## What to work on
In the listing below, the lines starting with the line with "row Jingaku: M2w | 19 | 3 | 56.35 | 2 -> none" and going on through the line with "column New Rank Title | position: none -> 3" are to be reproduced exactly, and only those.

## Task inputs
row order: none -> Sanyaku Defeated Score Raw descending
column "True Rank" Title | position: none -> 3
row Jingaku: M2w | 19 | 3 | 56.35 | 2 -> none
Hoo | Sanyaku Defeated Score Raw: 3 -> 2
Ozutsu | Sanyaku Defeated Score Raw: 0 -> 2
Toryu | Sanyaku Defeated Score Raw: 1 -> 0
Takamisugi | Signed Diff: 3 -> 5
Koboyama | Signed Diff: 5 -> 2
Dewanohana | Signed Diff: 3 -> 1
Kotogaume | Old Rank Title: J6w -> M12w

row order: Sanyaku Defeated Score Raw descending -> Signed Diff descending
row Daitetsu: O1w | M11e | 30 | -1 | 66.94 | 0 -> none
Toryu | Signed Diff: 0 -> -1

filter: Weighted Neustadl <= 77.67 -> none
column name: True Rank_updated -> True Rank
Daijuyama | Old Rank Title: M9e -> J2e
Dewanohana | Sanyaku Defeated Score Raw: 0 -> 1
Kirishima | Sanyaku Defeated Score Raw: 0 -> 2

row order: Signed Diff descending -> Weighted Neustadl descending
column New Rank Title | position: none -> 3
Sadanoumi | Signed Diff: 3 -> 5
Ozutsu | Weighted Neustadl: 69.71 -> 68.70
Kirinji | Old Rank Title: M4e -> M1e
==
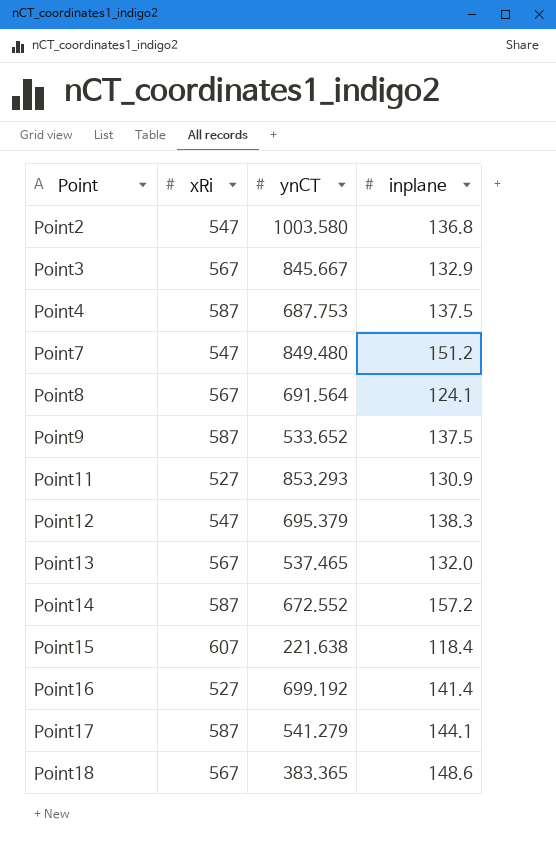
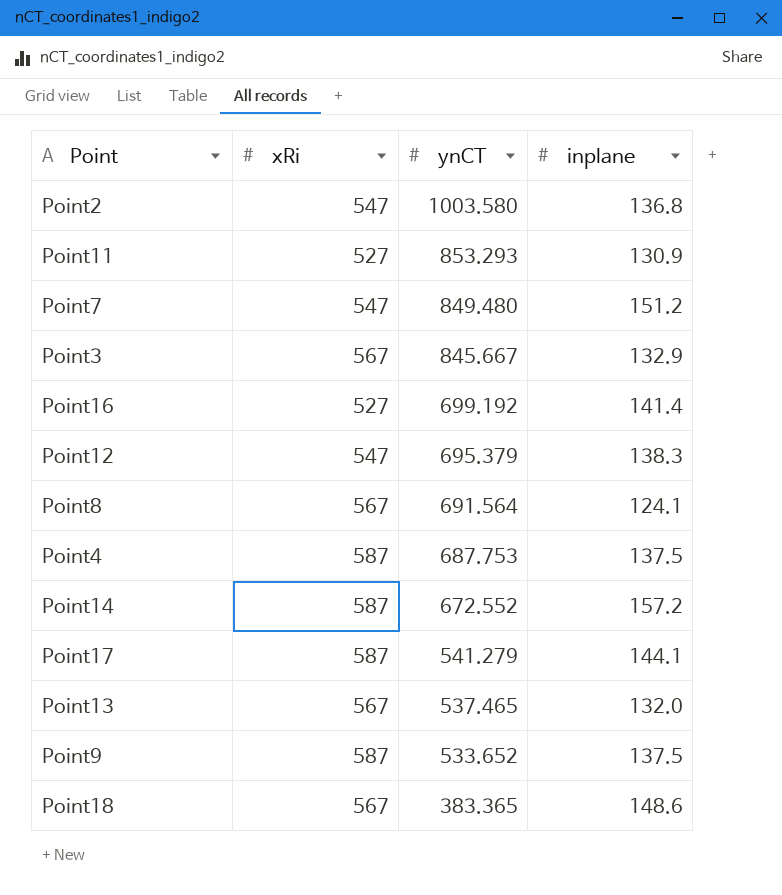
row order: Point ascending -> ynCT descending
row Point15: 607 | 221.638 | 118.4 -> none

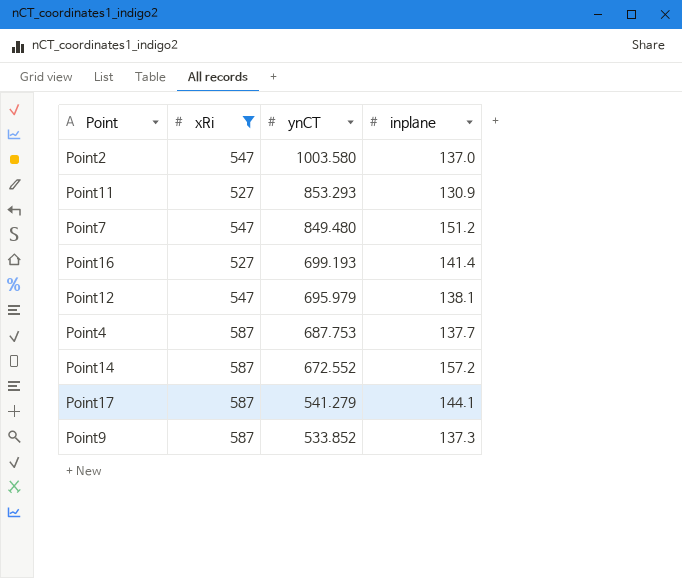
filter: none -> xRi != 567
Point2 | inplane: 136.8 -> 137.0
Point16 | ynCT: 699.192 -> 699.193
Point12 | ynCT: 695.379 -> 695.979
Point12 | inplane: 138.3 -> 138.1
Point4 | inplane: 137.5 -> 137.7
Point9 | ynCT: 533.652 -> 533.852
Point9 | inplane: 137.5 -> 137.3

## Exercise answer
row Jingaku: M2w | 19 | 3 | 56.35 | 2 -> none
Hoo | Sanyaku Defeated Score Raw: 3 -> 2
Ozutsu | Sanyaku Defeated Score Raw: 0 -> 2
Toryu | Sanyaku Defeated Score Raw: 1 -> 0
Takamisugi | Signed Diff: 3 -> 5
Koboyama | Signed Diff: 5 -> 2
Dewanohana | Signed Diff: 3 -> 1
Kotogaume | Old Rank Title: J6w -> M12w

row order: Sanyaku Defeated Score Raw descending -> Signed Diff descending
row Daitetsu: O1w | M11e | 30 | -1 | 66.94 | 0 -> none
Toryu | Signed Diff: 0 -> -1

filter: Weighted Neustadl <= 77.67 -> none
column name: True Rank_updated -> True Rank
Daijuyama | Old Rank Title: M9e -> J2e
Dewanohana | Sanyaku Defeated Score Raw: 0 -> 1
Kirishima | Sanyaku Defeated Score Raw: 0 -> 2

row order: Signed Diff descending -> Weighted Neustadl descending
column New Rank Title | position: none -> 3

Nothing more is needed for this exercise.